▸ Exercise instructions
This exercise asks for a copy of each line in the records below with the word "Typo" in it.

=== Given data ===

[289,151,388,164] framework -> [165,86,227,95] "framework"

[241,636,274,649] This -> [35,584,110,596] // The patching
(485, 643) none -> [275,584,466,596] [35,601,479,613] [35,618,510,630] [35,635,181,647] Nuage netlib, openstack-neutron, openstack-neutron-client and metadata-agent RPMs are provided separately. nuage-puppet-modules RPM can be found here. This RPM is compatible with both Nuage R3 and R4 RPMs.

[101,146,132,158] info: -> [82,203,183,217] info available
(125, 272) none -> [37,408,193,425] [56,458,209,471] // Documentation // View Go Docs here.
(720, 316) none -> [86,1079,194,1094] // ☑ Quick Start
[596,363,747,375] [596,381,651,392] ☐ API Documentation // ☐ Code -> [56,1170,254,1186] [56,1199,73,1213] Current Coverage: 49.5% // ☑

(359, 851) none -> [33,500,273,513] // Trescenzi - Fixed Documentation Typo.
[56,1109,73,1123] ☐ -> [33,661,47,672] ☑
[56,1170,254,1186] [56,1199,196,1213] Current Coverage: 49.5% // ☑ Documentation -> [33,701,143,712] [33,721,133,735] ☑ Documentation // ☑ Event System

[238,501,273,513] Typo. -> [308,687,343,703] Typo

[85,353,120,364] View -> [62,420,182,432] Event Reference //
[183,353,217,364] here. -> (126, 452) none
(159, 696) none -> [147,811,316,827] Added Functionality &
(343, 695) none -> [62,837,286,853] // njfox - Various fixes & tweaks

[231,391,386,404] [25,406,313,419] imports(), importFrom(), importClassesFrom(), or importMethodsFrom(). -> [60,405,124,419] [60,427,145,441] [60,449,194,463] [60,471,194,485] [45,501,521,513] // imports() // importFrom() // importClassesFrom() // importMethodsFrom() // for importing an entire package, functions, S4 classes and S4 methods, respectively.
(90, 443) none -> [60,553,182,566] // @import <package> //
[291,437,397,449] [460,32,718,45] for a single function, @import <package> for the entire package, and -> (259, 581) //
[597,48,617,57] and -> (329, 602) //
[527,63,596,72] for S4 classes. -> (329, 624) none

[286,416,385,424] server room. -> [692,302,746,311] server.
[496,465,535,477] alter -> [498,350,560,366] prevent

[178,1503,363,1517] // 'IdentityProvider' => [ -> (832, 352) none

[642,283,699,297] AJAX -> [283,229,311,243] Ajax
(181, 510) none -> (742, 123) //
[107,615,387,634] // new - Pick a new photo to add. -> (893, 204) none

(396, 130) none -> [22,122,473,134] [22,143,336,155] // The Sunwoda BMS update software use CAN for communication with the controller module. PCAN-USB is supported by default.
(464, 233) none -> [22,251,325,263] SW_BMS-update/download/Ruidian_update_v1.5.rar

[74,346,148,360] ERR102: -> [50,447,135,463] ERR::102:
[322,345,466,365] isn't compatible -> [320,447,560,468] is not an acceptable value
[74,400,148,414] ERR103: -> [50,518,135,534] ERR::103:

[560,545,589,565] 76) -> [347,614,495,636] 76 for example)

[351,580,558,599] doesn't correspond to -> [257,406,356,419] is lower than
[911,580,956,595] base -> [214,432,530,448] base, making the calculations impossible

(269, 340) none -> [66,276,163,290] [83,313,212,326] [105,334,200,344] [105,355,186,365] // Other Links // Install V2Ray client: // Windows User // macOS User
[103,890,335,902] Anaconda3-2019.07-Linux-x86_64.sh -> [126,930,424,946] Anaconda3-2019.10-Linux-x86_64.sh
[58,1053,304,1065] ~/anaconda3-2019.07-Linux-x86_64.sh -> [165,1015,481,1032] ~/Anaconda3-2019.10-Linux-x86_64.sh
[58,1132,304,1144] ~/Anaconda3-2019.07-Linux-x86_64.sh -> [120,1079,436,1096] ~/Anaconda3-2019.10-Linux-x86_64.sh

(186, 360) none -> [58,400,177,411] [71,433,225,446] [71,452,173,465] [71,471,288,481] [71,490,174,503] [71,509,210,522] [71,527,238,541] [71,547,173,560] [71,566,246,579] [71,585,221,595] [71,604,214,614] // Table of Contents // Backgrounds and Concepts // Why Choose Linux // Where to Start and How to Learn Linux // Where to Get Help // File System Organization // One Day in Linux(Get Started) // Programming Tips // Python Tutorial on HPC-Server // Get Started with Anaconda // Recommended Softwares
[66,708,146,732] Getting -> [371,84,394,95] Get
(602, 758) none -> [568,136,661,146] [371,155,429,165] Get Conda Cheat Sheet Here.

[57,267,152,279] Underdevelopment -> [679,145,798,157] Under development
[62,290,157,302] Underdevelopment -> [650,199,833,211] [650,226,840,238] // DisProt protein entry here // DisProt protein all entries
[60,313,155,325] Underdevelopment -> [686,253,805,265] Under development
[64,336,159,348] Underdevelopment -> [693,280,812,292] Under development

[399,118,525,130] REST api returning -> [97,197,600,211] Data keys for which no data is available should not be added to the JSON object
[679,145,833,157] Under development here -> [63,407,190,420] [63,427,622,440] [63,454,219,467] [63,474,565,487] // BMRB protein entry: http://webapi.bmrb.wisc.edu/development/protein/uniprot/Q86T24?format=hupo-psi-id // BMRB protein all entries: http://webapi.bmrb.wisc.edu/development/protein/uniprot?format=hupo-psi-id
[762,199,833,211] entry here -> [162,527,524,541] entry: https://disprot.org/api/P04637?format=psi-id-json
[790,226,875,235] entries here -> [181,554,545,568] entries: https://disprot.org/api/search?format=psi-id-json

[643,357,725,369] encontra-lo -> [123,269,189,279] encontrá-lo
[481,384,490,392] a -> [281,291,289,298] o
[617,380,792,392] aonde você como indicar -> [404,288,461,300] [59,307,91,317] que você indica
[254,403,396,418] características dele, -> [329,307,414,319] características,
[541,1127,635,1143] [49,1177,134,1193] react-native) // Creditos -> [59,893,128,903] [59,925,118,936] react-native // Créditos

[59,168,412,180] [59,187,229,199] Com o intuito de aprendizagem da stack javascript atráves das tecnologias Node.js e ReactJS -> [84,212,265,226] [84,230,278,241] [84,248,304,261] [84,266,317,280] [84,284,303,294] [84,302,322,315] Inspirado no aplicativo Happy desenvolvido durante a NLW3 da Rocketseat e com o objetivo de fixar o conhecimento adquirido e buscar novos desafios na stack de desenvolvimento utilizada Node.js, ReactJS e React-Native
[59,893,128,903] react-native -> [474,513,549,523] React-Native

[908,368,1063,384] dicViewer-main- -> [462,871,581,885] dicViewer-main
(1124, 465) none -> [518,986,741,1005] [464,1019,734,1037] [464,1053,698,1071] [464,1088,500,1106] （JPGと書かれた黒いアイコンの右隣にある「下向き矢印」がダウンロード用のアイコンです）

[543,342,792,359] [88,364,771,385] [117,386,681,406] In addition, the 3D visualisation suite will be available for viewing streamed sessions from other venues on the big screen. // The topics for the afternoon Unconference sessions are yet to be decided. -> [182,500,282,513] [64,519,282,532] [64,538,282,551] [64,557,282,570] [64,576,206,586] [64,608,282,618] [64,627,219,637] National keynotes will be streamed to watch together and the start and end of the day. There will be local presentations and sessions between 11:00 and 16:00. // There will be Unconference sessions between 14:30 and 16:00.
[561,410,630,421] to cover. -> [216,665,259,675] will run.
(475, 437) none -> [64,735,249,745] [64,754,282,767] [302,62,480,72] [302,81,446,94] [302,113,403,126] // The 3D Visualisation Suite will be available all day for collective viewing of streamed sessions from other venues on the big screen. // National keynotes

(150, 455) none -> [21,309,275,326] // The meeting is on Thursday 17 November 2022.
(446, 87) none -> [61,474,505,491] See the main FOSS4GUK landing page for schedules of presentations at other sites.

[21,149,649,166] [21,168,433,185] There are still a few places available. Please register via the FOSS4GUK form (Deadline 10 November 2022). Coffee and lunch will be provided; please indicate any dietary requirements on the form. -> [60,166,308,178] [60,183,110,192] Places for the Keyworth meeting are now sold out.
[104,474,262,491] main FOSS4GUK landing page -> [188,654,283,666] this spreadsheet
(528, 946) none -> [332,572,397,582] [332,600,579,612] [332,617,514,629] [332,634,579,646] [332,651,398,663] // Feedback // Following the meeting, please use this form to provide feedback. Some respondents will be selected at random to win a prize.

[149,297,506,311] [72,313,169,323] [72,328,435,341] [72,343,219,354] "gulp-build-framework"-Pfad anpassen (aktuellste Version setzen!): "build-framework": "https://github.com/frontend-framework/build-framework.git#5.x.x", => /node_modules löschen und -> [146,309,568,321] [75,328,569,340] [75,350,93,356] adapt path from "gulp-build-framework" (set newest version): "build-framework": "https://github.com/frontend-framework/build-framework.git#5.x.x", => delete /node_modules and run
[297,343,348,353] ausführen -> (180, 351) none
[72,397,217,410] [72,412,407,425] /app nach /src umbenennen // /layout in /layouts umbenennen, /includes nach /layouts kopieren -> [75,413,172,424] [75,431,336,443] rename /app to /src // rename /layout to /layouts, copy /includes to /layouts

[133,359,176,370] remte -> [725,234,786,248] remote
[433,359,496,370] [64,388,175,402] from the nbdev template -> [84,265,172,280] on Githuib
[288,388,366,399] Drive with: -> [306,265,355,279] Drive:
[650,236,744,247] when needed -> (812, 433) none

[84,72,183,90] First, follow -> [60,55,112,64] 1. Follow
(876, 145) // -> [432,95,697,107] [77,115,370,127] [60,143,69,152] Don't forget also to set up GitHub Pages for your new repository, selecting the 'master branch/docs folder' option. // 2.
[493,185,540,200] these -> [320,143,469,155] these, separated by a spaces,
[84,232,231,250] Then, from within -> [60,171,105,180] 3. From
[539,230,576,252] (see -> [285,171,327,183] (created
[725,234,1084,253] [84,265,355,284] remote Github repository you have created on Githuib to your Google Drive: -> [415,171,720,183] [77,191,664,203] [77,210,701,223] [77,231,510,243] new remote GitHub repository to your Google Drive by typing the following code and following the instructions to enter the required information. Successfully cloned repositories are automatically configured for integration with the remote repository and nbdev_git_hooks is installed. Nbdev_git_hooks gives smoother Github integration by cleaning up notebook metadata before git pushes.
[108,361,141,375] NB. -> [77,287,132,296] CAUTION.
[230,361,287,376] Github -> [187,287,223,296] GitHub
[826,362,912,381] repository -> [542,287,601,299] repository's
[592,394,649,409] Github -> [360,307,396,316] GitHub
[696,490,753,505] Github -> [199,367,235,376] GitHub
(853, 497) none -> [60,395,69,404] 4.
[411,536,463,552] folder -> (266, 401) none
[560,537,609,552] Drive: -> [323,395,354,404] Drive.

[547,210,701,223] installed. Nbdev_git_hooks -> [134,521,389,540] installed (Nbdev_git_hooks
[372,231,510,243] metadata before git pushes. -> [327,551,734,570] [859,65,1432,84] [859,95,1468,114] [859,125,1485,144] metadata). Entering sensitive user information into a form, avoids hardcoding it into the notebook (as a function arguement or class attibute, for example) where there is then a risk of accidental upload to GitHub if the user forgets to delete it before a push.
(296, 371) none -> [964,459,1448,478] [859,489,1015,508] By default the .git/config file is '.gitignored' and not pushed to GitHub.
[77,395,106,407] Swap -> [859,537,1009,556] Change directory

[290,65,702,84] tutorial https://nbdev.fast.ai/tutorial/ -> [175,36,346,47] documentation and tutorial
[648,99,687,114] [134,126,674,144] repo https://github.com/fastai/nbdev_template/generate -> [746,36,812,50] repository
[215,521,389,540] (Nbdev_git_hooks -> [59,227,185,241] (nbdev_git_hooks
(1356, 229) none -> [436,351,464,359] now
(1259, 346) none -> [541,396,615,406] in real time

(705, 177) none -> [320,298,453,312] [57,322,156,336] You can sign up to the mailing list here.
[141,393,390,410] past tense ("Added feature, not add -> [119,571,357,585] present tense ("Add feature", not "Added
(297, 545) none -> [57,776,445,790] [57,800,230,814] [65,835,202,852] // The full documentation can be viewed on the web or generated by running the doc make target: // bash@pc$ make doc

===

▸ Solution for this task
(359, 851) none -> [33,500,273,513] // Trescenzi - Fixed Documentation Typo.
[238,501,273,513] Typo. -> [308,687,343,703] Typo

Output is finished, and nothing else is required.